Requirement
The expected output is the line holding "- Просмотры: 444" plus every line after it through the end of the listing, copied exactly.

Extracted information
>>>>

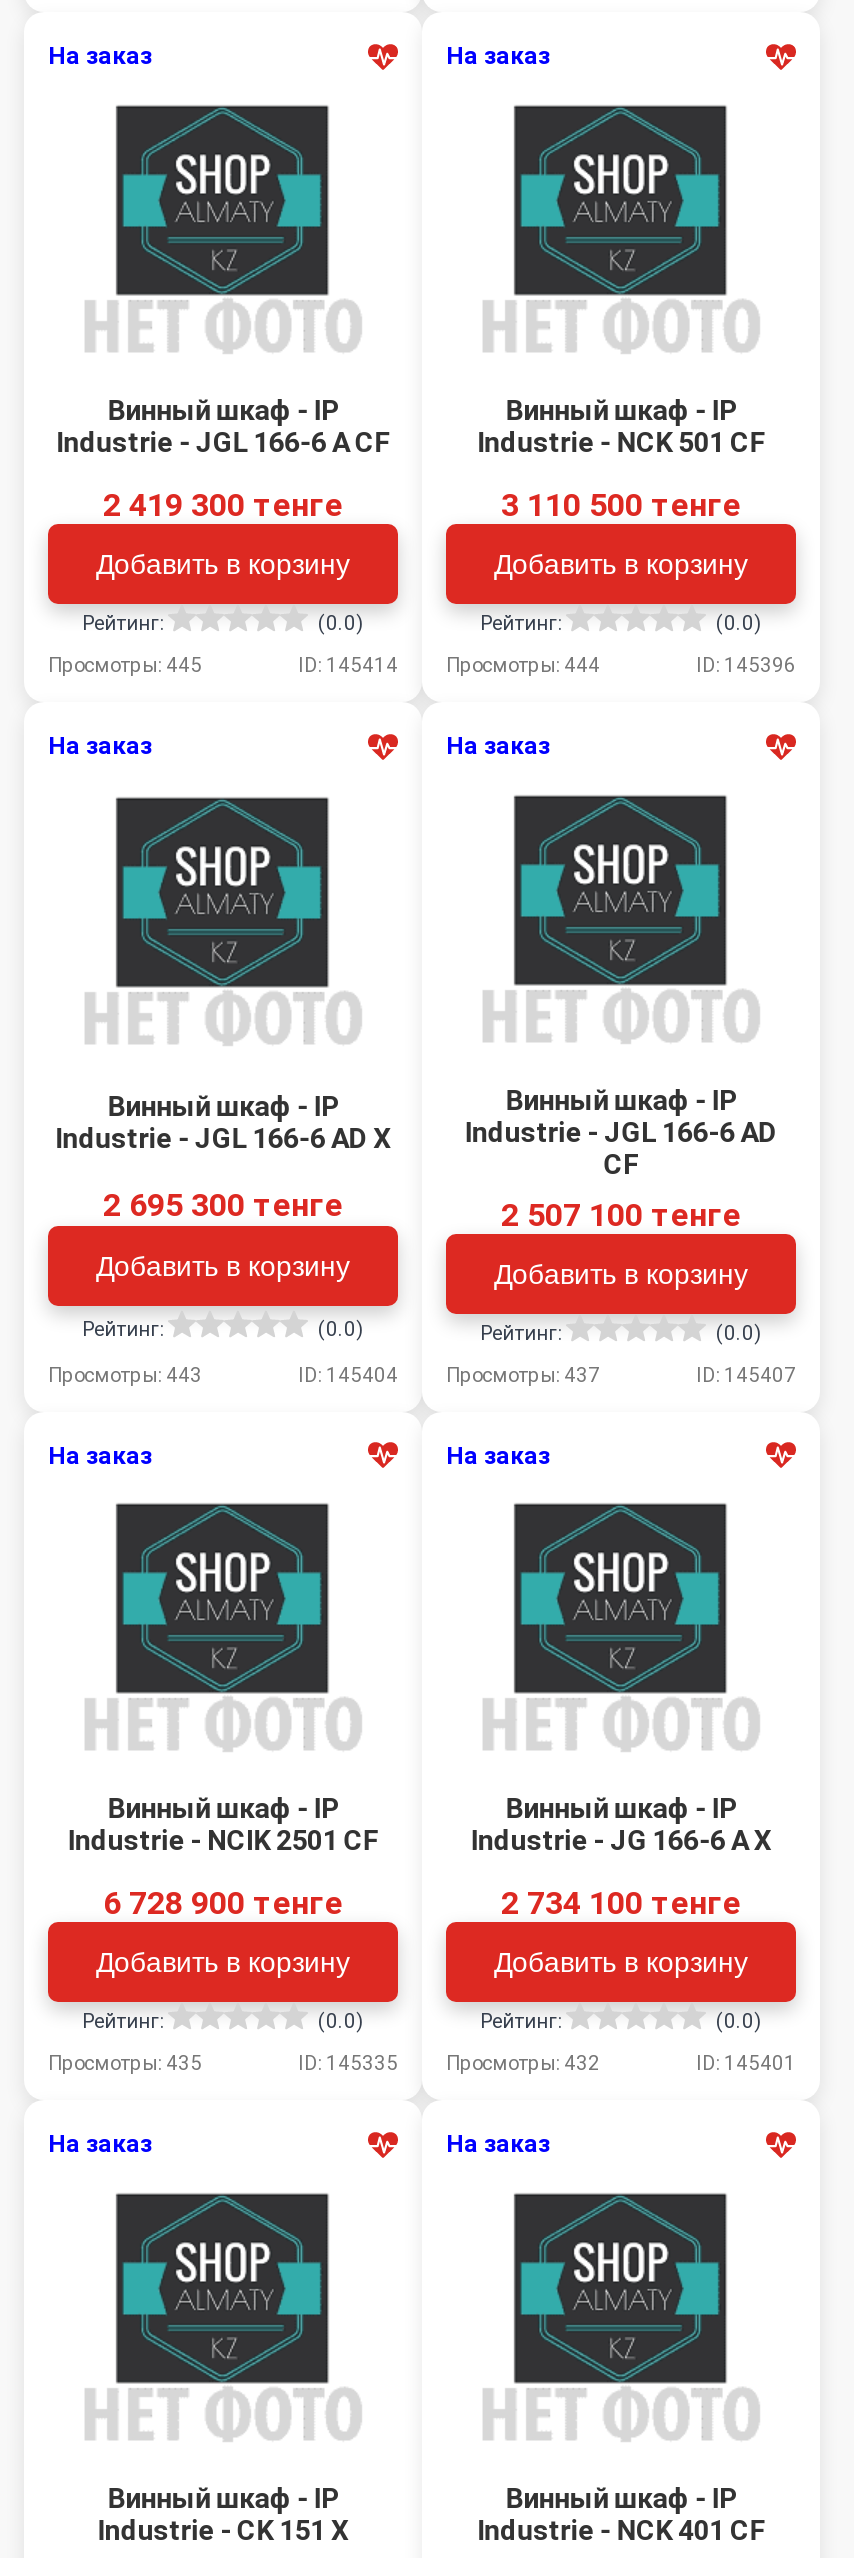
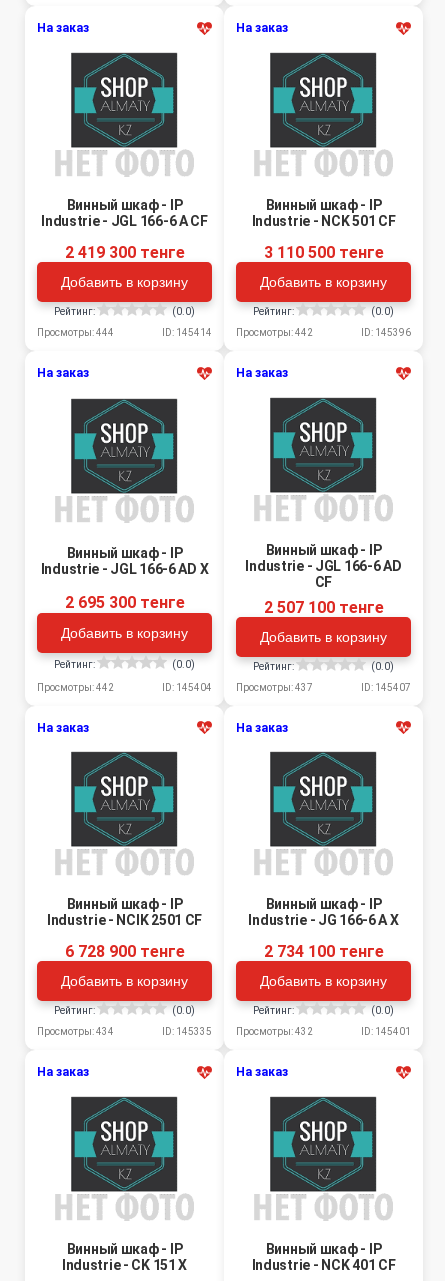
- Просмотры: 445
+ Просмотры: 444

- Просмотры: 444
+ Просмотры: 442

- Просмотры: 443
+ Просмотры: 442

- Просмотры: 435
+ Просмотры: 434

<<<<

Your solution
- Просмотры: 444
+ Просмотры: 442

- Просмотры: 443
+ Просмотры: 442

- Просмотры: 435
+ Просмотры: 434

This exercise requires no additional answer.